Adjusted EBITDA: The Company defines adjusted EBITDA as profit for the period before net finance costs, income tax, depreciation, amortization and certain non-cash items such as impairments and write-offs of unsuccessful exploration and evaluation assets, accrual of stock options stock awards, unrealized results on commodity risk management contracts and other non-recurring events. Adjusted EBITDA is not a measure of profit or cash flows as determined by IFRS. The Company believes adjusted EBITDA is useful because it allows us to more effectively evaluate our operating performance and compare the results of our operations from period to period without regard to our financing methods or capital structure.
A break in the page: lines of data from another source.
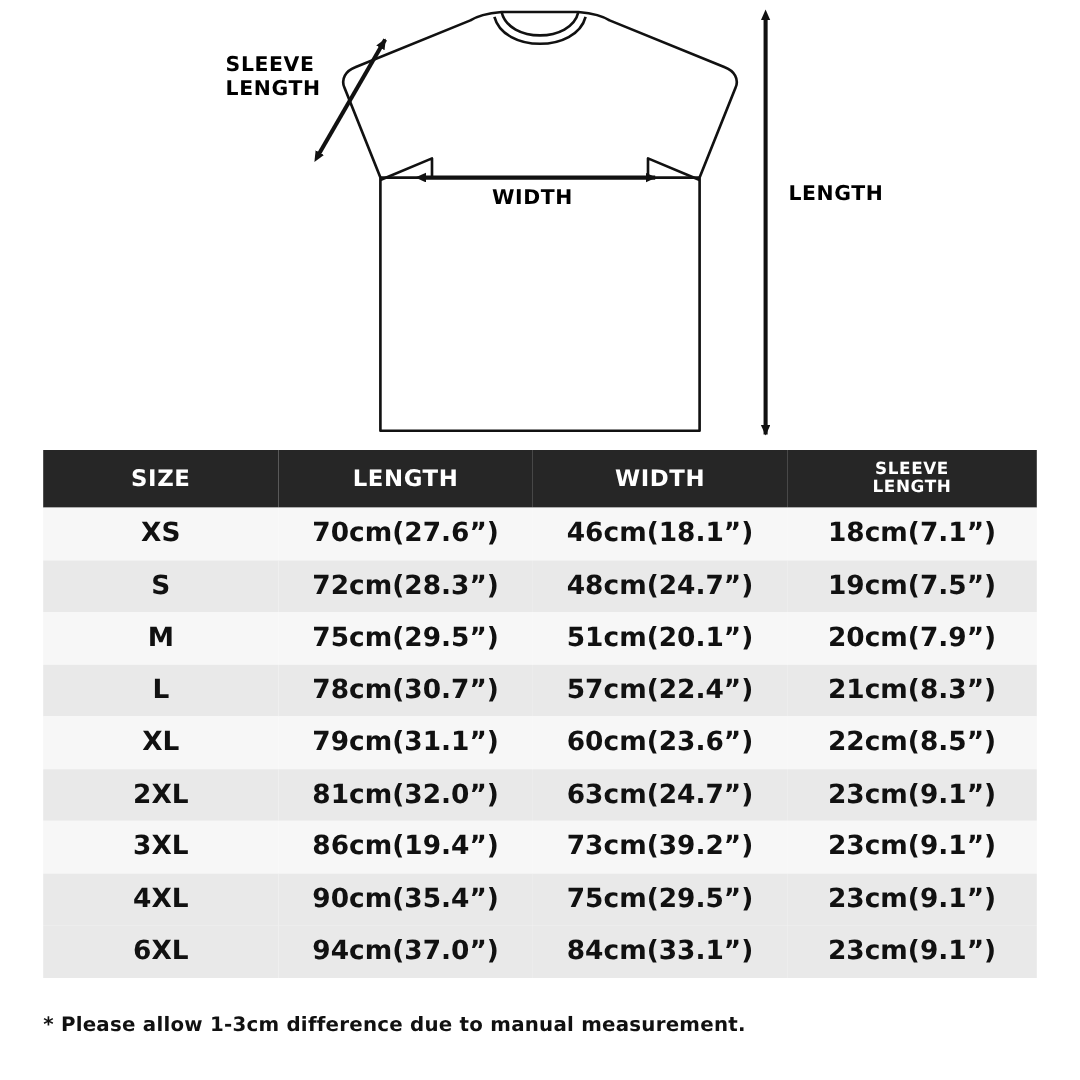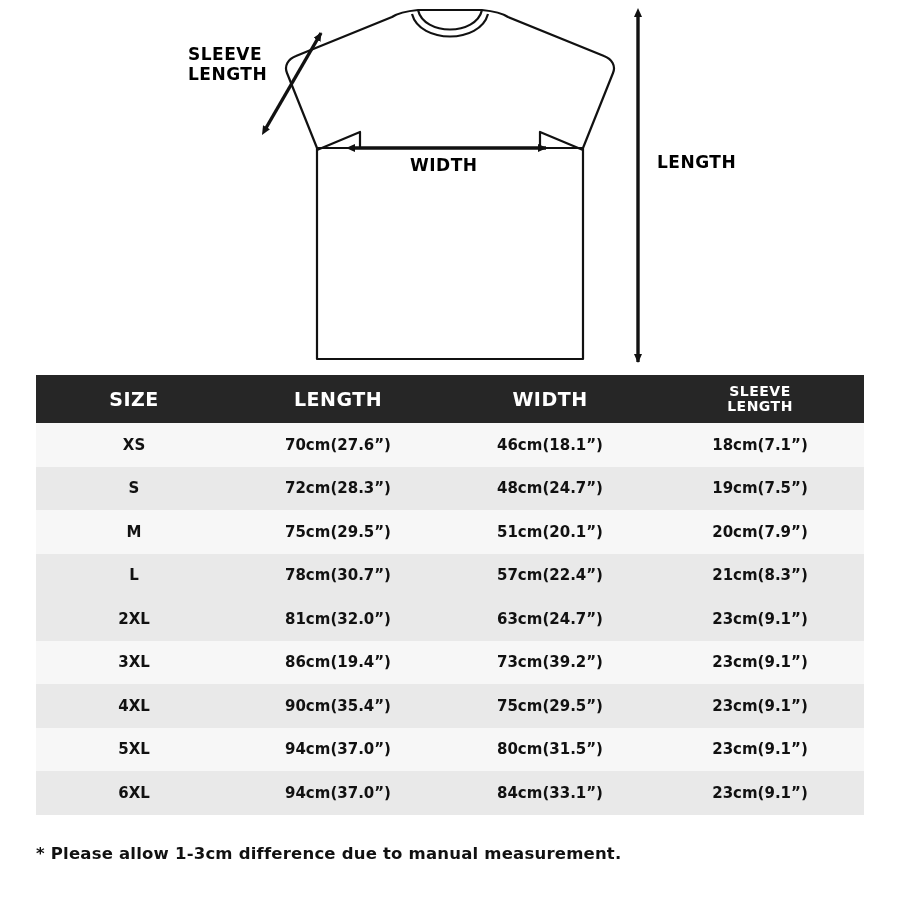--- a/index.html
+++ b/index.html
@@ -76,21 +76,21 @@
     font-size: 19px;
     font-weight: bold;
     height: 46px;
     letter-spacing: 0.5px;
   }
   #size-table thead th.sleeve-head {
     font-size: 14px;
     line-height: 1.05;
   }
   #size-table tbody td {
-    font-size: 15px;
+    font-size: 22px;
     font-weight: bold;
     height: 41.5px;
     color: #111111;
   }
   #size-table tbody tr.row-odd td {
     background: #f7f7f7;
   }
   #size-table tbody tr.row-even td {
     background: #e9e9e9;
   }
@@ -202,44 +202,44 @@
         <td>75cm(29.5”)</td>
         <td>51cm(20.1”)</td>
         <td>20cm(7.9”)</td>
       </tr>
       <tr class="row-even">
         <td>L</td>
         <td>78cm(30.7”)</td>
         <td>57cm(22.4”)</td>
         <td>21cm(8.3”)</td>
       </tr>
+      <tr class="row-odd">
+        <td>XL</td>
+        <td>79cm(31.1”)</td>
+        <td>60cm(23.6”)</td>
+        <td>22cm(8.5”)</td>
+      </tr>
       <tr class="row-even">
         <td>2XL</td>
         <td>81cm(32.0”)</td>
         <td>63cm(24.7”)</td>
         <td>23cm(9.1”)</td>
       </tr>
       <tr class="row-odd">
         <td>3XL</td>
         <td>86cm(19.4”)</td>
         <td>73cm(39.2”)</td>
         <td>23cm(9.1”)</td>
       </tr>
       <tr class="row-even">
         <td>4XL</td>
         <td>90cm(35.4”)</td>
         <td>75cm(29.5”)</td>
         <td>23cm(9.1”)</td>
       </tr>
-      <tr class="row-odd">
-        <td>5XL</td>
-        <td>94cm(37.0”)</td>
-        <td>80cm(31.5”)</td>
-        <td>23cm(9.1”)</td>
-      </tr>
       <tr class="row-even">
         <td>6XL</td>
         <td>94cm(37.0”)</td>
         <td>84cm(33.1”)</td>
         <td>23cm(9.1”)</td>
       </tr>
     </tbody>
   </table>
 
   <div id="footnote">* Please allow 1-3cm difference due to manual measurement.</div>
The Company excludes the items listed above from profit for the period in arriving at adjusted EBITDA because these amounts can vary substantially from company to company within our industry depending upon accounting methods and book values of assets, capital structures and the method by which the assets were acquired. Adjusted EBITDA should not be considered as an alternative to, or more meaningful than, profit for the period or cash flows from operating activities as determined in accordance with IFRS or as an indicator of our operating performance or liquidity. Certain items excluded from adjusted EBITDA are significant components in understanding and assessing a company’s financial performance, such as a company’s cost of capital and tax structure and significant and/or recurring write-offs, as well as the historic costs of depreciable assets, none of which are components of adjusted EBITDA. The Company’s computation of adjusted EBITDA may not be comparable to other similarly titled measures of other companies. For a reconciliation of adjusted EBITDA to the IFRS financial measure of profit for the year or corresponding period, see the accompanying financial tables.

Operating netback per boe should not be considered as an alternative to, or more meaningful than, profit for the period or cash flows from operating activities as determined in accordance with IFRS or as an indicator of our operating performance or liquidity. Certain items excluded from Operating Netback per boe are significant components in understanding and assessing a company’s financial performance, such as a company’s cost of capital and tax structure and significant and/or recurring write-offs, as well as the historic costs of depreciable assets, none of which are components of Operating Netback per boe. The Company’s computation of Operating Netback per boe may not be comparable to other similarly titled measures of other companies. For a reconciliation of Operating Netback per boe to the IFRS financial measure of profit for the year or corresponding period, see the accompanying financial tables.